Segment Start: Data extracts

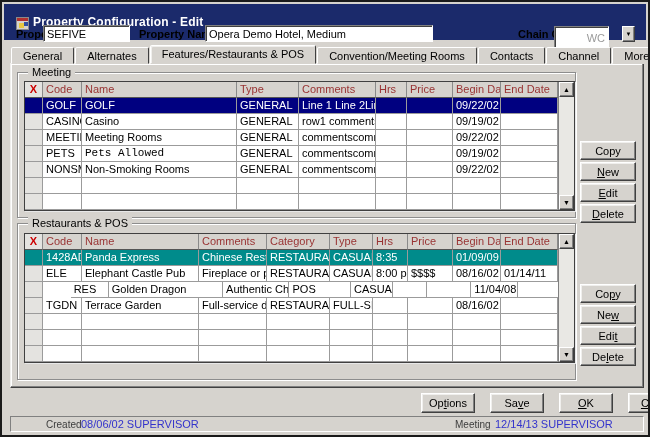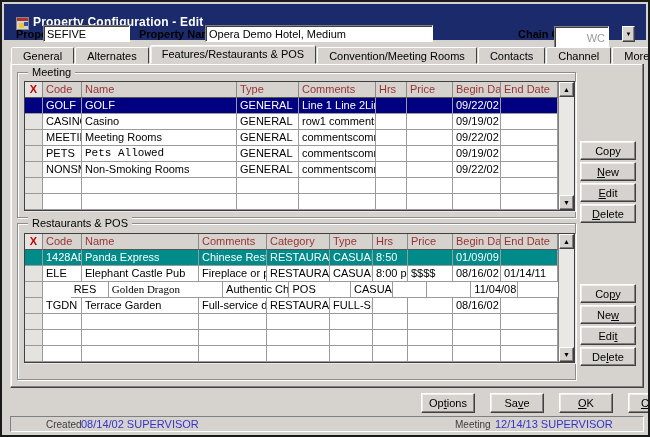--- a/index.html
+++ b/index.html
@@ -223,7 +223,7 @@
           <div class="g-cell" style="width: 68px;">Chinese Restau</div>
           <div class="g-cell" style="width: 63px;">RESTAURANT</div>
           <div class="g-cell" style="width: 43px;">CASUAL</div>
-          <div class="g-cell" style="width: 35px;">8:50</div>
+          <div class="g-cell" style="width: 35px;">8:35</div>
           <div class="g-cell" style="width: 45px;"></div>
           <div class="g-cell" style="width: 48px;">01/09/09</div>
           <div class="g-cell" style="width: 57px;"></div>

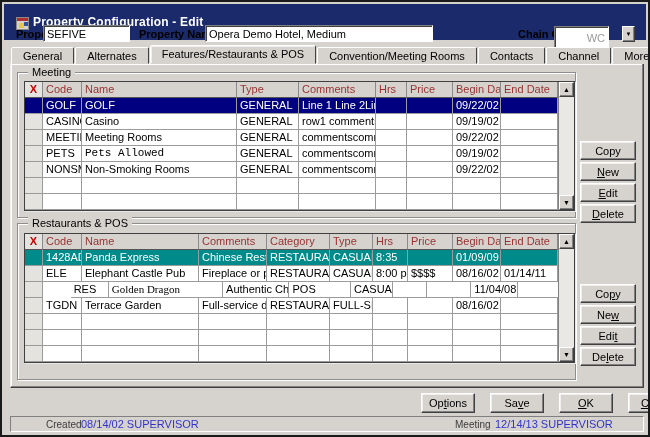--- a/index.html
+++ b/index.html
@@ -243,7 +243,7 @@
         <div class="g-row">
           <div class="g-cell xcol" style="width: 18px;"></div>
           <div class="g-cell" style="width: 39px; margin-left: 28px;">RES</div>
-          <div class="g-cell" style="width: 117px; font-family: Liberation Serif, serif;">Golden Dragon</div>
+          <div class="g-cell" style="width: 117px;">Golden Dragon</div>
           <div class="g-cell" style="width: 68px;">Authentic Chines</div>
           <div class="g-cell" style="width: 63px;">POS</div>
           <div class="g-cell" style="width: 43px;">CASUAL</div>

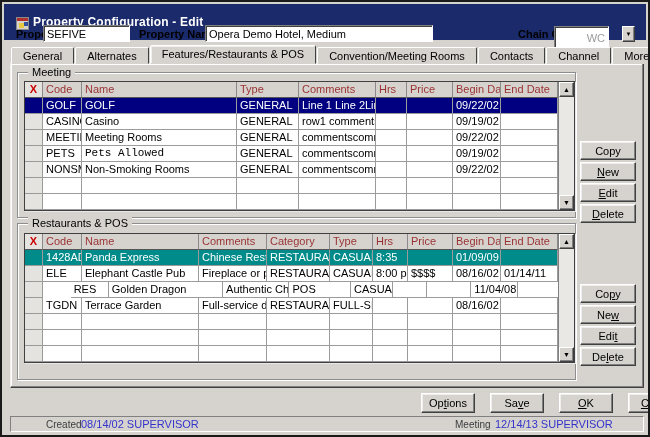--- a/index.html
+++ b/index.html
@@ -323,7 +323,7 @@
 
   <div class="statusbar">
     <span class="st-lbl" style="left:35px;">Created</span>
-    <span class="st-val" style="left:70px;">08/14/02  SUPERVISOR</span>
+    <span class="st-val" style="left:70px;">08/06/02  SUPERVISOR</span>
     <span class="st-lbl" style="left:444px;">Meeting</span>
     <span class="st-val" style="left:484px;">12/14/13  SUPERVISOR</span>
   </div>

Segment End: Data extracts

Work item. Among the entries above, tally each line with the string "Golden" and state that figure only.

Exercise response. 2